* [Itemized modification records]
□ □ □ □ □ □ □

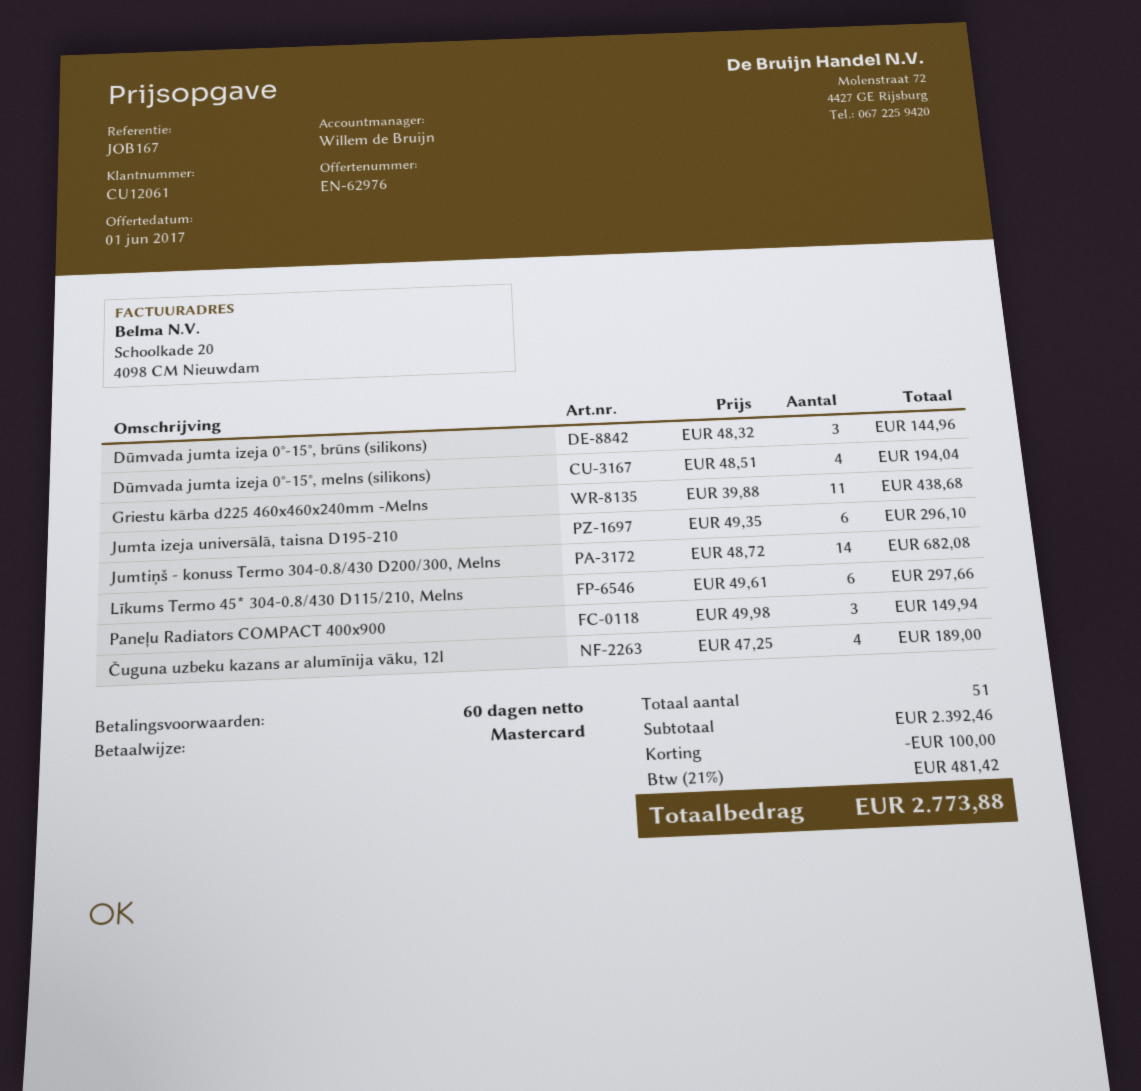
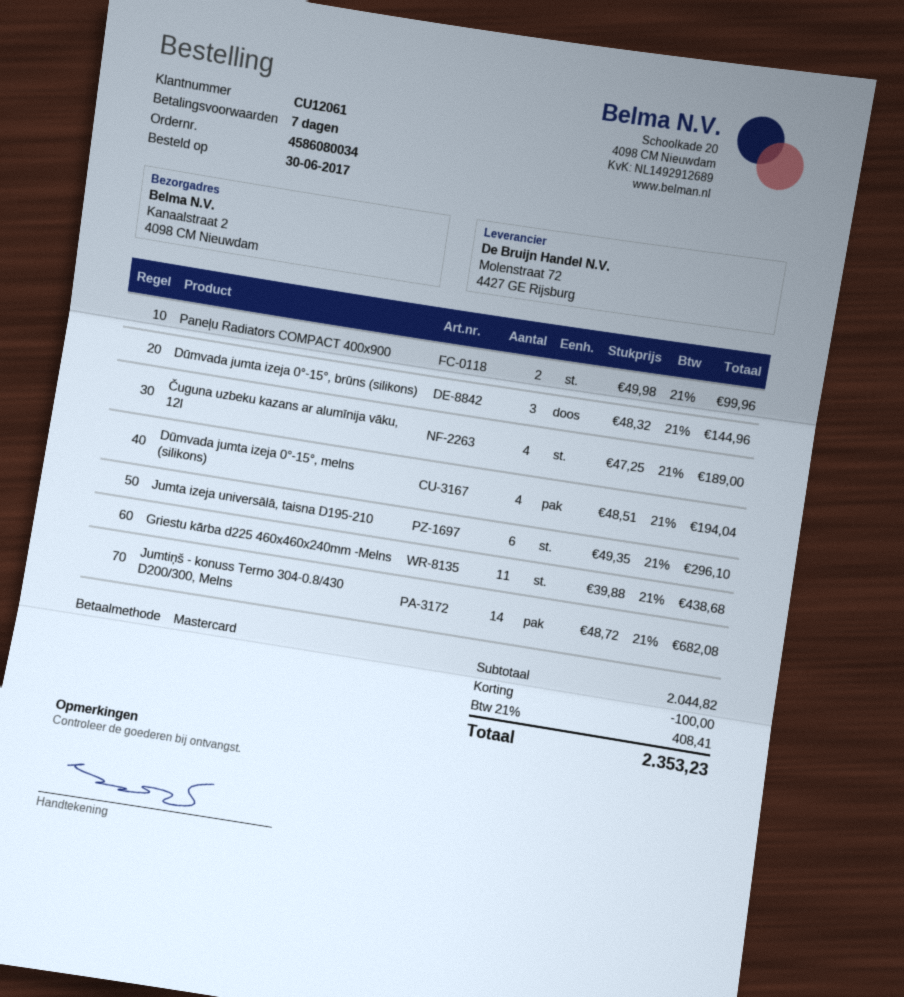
payment terms: 60 days -> 7 days
Līkums Termo 45* 304-0.8/430 D115/210, Melns: 6 x 49.61 = 297.66 -> none
Paneļu Radiators COMPACT 400x900: 3 x 49.98 = 149.94 -> 2 x 49.98 = 99.96
subtotal: 2392.46 -> 2044.82
tax: 21% = 481.42 -> 21% = 408.41
total: 2773.88 -> 2353.23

□ □ □ □ □ □ □

* [What is being asked] Using the entries above, give again each line from the one containing "Līkums Termo 45*" through the last line, exactly and only those.

* [Response box]
Līkums Termo 45* 304-0.8/430 D115/210, Melns: 6 x 49.61 = 297.66 -> none
Paneļu Radiators COMPACT 400x900: 3 x 49.98 = 149.94 -> 2 x 49.98 = 99.96
subtotal: 2392.46 -> 2044.82
tax: 21% = 481.42 -> 21% = 408.41
total: 2773.88 -> 2353.23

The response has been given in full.